Reproducibility in Machine Learning - Research and Industry

Saturday, December 21, 2019, 12:00 AM

Machine-learning, AI, Reproducible-ml

This is Part 1 - Reproducibility in Machine Learning - Research and Industry of technical blog series titled Reproducibility in Machine Learning. Part 2 & Part 3 can be found here & here respectively.

Machine learning (ML) is an interesting field aimed at solving problems that can not be solved by applying deterministic logic. In fact, ML solves problems in logits [0, 1] with probabilities! ML is a highly iterative and fiddly field with much of its intelligence derived from data upon application of complex mathematics. Sometimes, even a slight change such as changing the order of input/data can change the outcome of ML processes drastically. Actually xkcd quite aptly puts it:

Figure 1: Machine Learning explained by XKCD

This phenomenon is explained as Change Anything Changes Everything a.k.a. CAKE principle coined by Scully et. al in their NIPS 2015 paper titled “Hidden Technical Debt in Machine Learning Systems”. CAKE principle highlights that in ML - no input is ever really independent.

What is reproducibility in ML

Reproducibility as per the Oxford dictionary is defined as something that can be produced again in the same way.

Figure 2: Reproducible defined

In ML context, it relates to getting the same output on the same algorithm, (hyper)parameters, and data on every run.

To demonstrate, let’s take a simple linear regression example (shown below) on Scikit Diabetes Dataset. Linear regression is all about fitting a line i.e. Y = a + bX over data-points represented as X, with b being the slope and a being the intercept.

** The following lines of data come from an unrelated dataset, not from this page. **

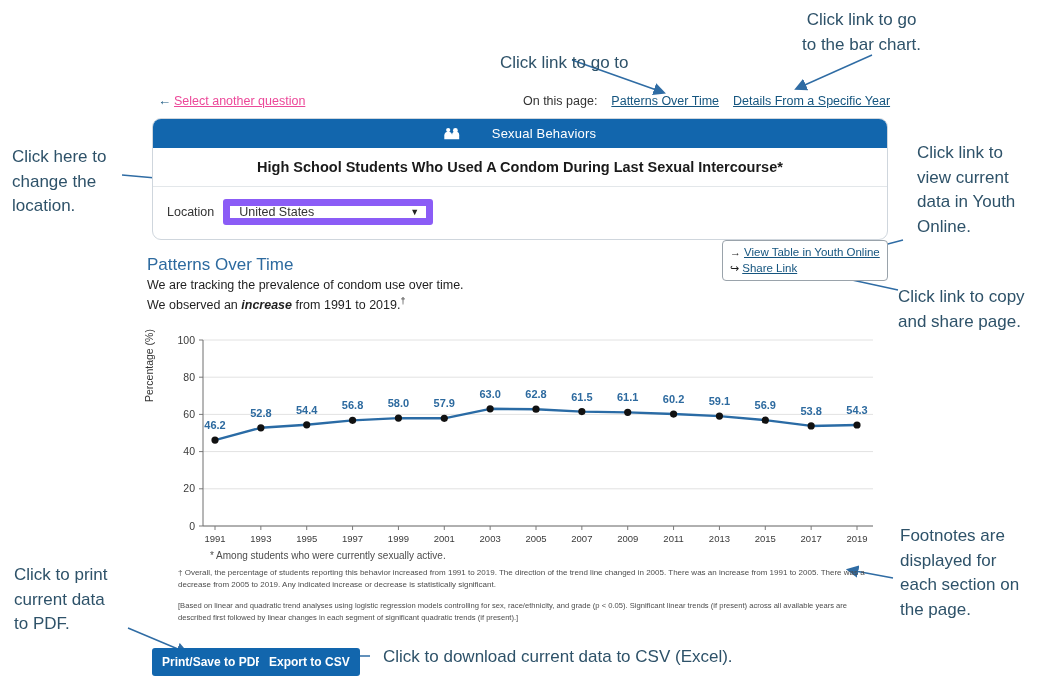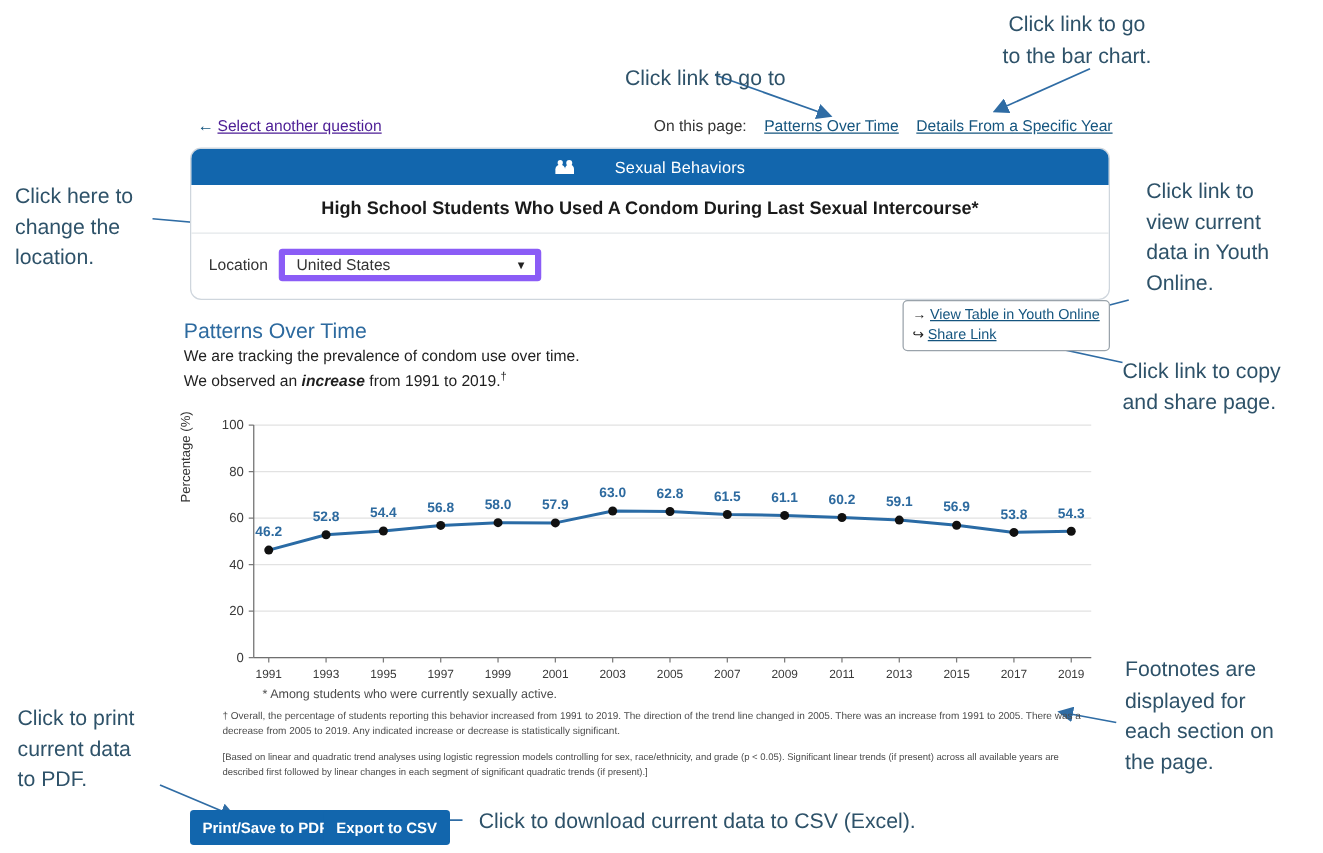--- a/index.html
+++ b/index.html
@@ -22,7 +22,7 @@
 
   
   .topnav{position:absolute;left:158px;top:93px;font-size:12.5px;}
-  .topnav a{color:#4c1d95;}
+  .topnav a{color:#ec4899;}
   .back-arrow{color:#15557f;margin-right:3px;font-size:13px;}
   .onthispage{position:absolute;left:523px;top:94px;font-size:12.5px;color:#333;}
   .onthispage a{color:#15557f;text-decoration:underline;margin-left:14px;}

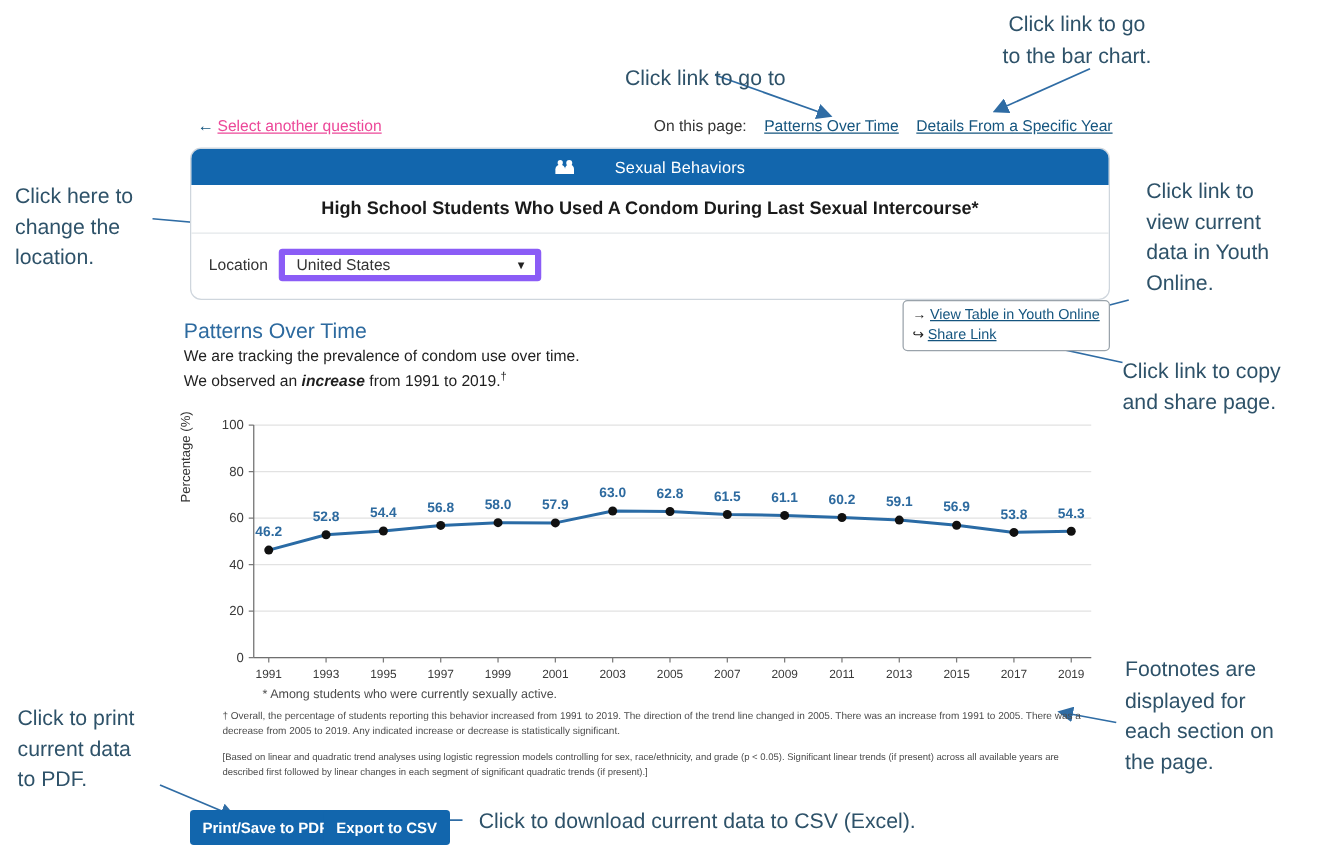--- a/index.html
+++ b/index.html
@@ -46,7 +46,7 @@
   .card-body{padding:12px 14px 14px;display:flex;align-items:center;}
   .loc-label{font-size:12.5px;color:#333;margin-right:9px;}
   .select{
-    width:210px;height:26px;border:5px solid #8b5cf6;border-radius:3px;
+    width:210px;height:26px;border:7px solid #8b5cf6;border-radius:3px;
     background:#fff;display:flex;align-items:center;justify-content:space-between;
     padding:0 7px 0 9px;font-size:12.5px;color:#333;box-sizing:border-box;
   }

import matplotlib.pyplot as plt
import numpy as np
from sklearn import datasets, linear_model
from sklearn.metrics import mean_squared_error, r2_score
from sklearn.model_selection import train_test_split

diabetes = datasets.load_diabetes()    
diabetes_X = diabetes.data[:, np.newaxis, 9]
xtrain, xtest, ytrain, ytest = train_test_split(diabetes_X, diabetes.target, test_size=0.33)
regr = linear_model.LinearRegression()
regr.fit(xtrain, ytrain)
diabetes_y_pred = regr.predict(xtest)
   
# The coefficients 
print(f'Coefficients: {regr.coef_[0]}\n'
      f'Mean squared error: {mean_squared_error(ytest, diabetes_y_pred):.2f}\n'
      f'Variance score: {r2_score(ytest, diabetes_y_pred):.2f}')
# Plot outputs 
plt.scatter(xtest, ytest,  color='green')
plt.plot(xtest, diabetes_y_pred, color='red', linewidth=3)
plt.ylabel('Quantitative measure of diabetes progression')
plt.xlabel('One of six blood serum measurements of patients')
plt.show()

A linear regression example on Scikit Diabetes Dataset

Above ML code is NOT reproducible. Every run will give different results: a) The data distribution will vary and b) Obtained slop and intercept will vary. See Figure 3.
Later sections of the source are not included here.